Aim of the task. Could you restate the data below word for word, without its pictures?

Data listing.

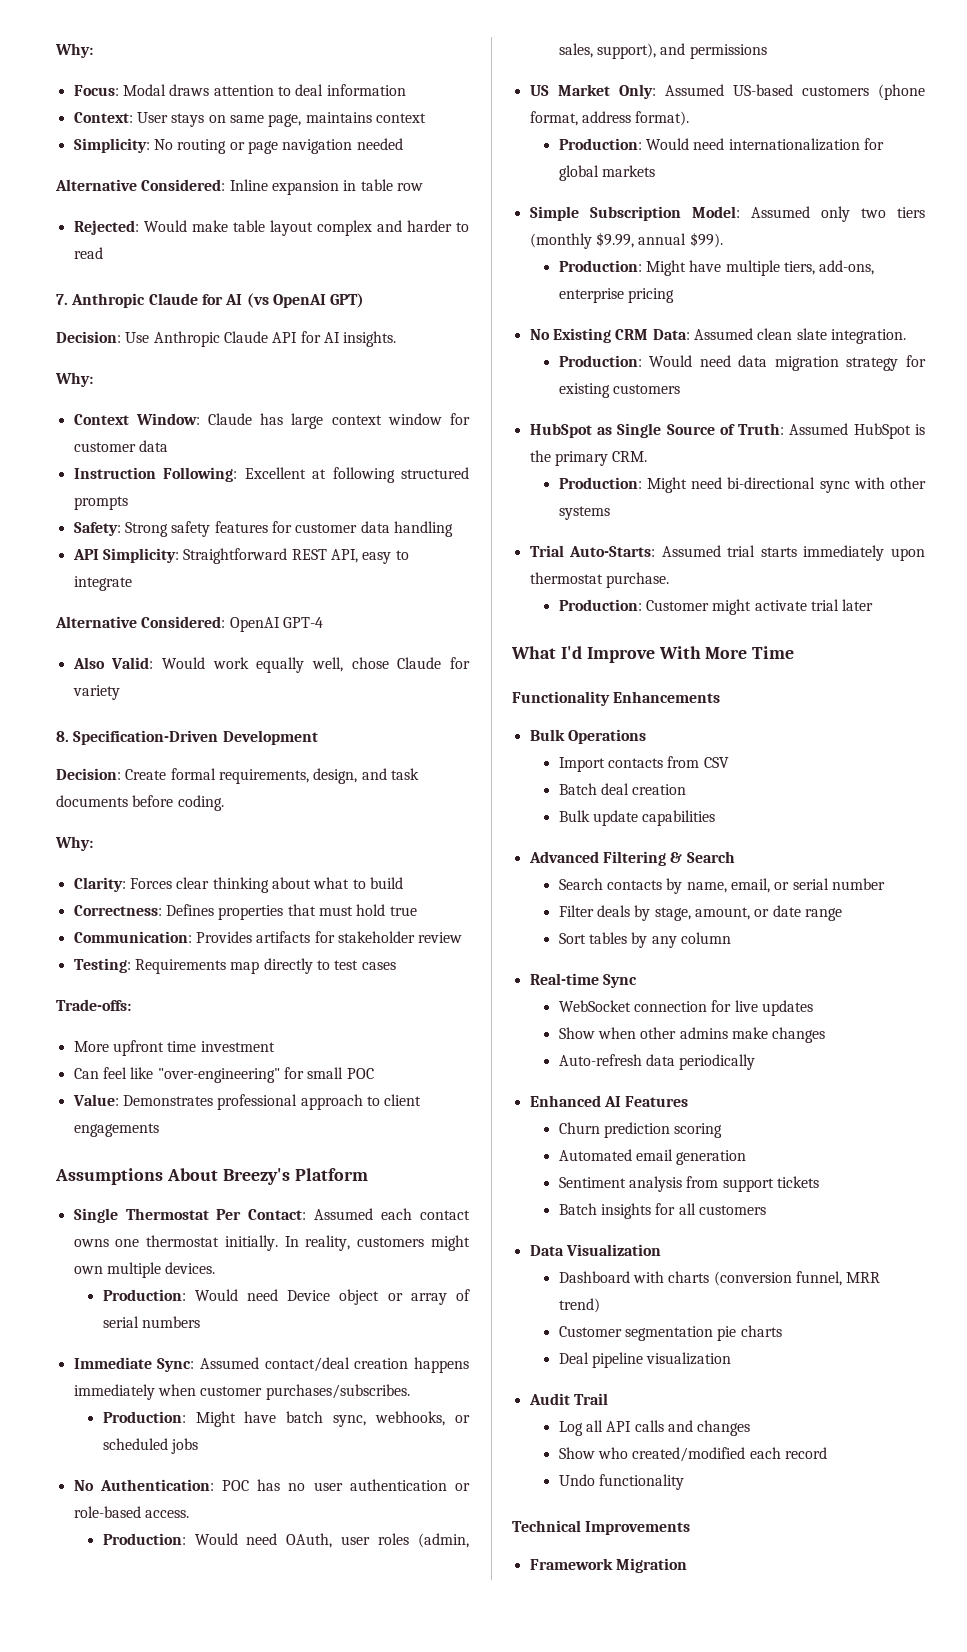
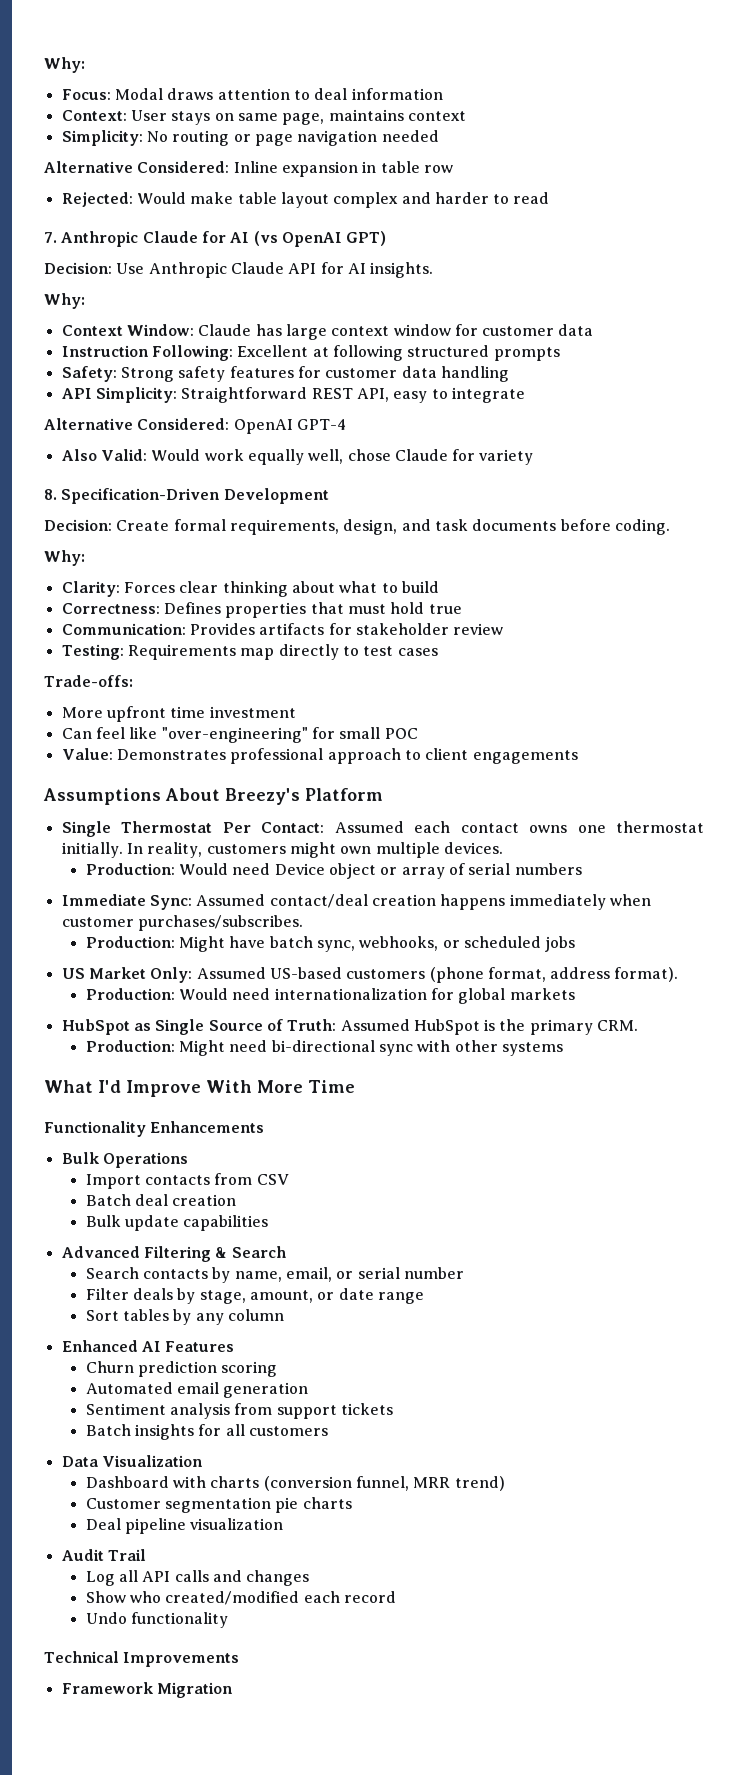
- No Authentication: POC has no user authentication or role-based access.
- Production: Would need OAuth, user roles (admin, sales, support), and permissions
- Simple Subscription Model: Assumed only two tiers (monthly $9.99, annual $99).
- Production: Might have multiple tiers, add-ons, enterprise pricing
- No Existing CRM Data: Assumed clean slate integration.
- Production: Would need data migration strategy for existing customers
- Trial Auto-Starts: Assumed trial starts immediately upon thermostat purchase.
- Production: Customer might activate trial later
- Real-time Sync
- WebSocket connection for live updates
- Show when other admins make changes
- Auto-refresh data periodically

Response.
- No Authentication: POC has no user authentication or role-based access.
- Production: Would need OAuth, user roles (admin, sales, support), and permissions
- Simple Subscription Model: Assumed only two tiers (monthly $9.99, annual $99).
- Production: Might have multiple tiers, add-ons, enterprise pricing
- No Existing CRM Data: Assumed clean slate integration.
- Production: Would need data migration strategy for existing customers
- Trial Auto-Starts: Assumed trial starts immediately upon thermostat purchase.
- Production: Customer might activate trial later
- Real-time Sync
- WebSocket connection for live updates
- Show when other admins make changes
- Auto-refresh data periodically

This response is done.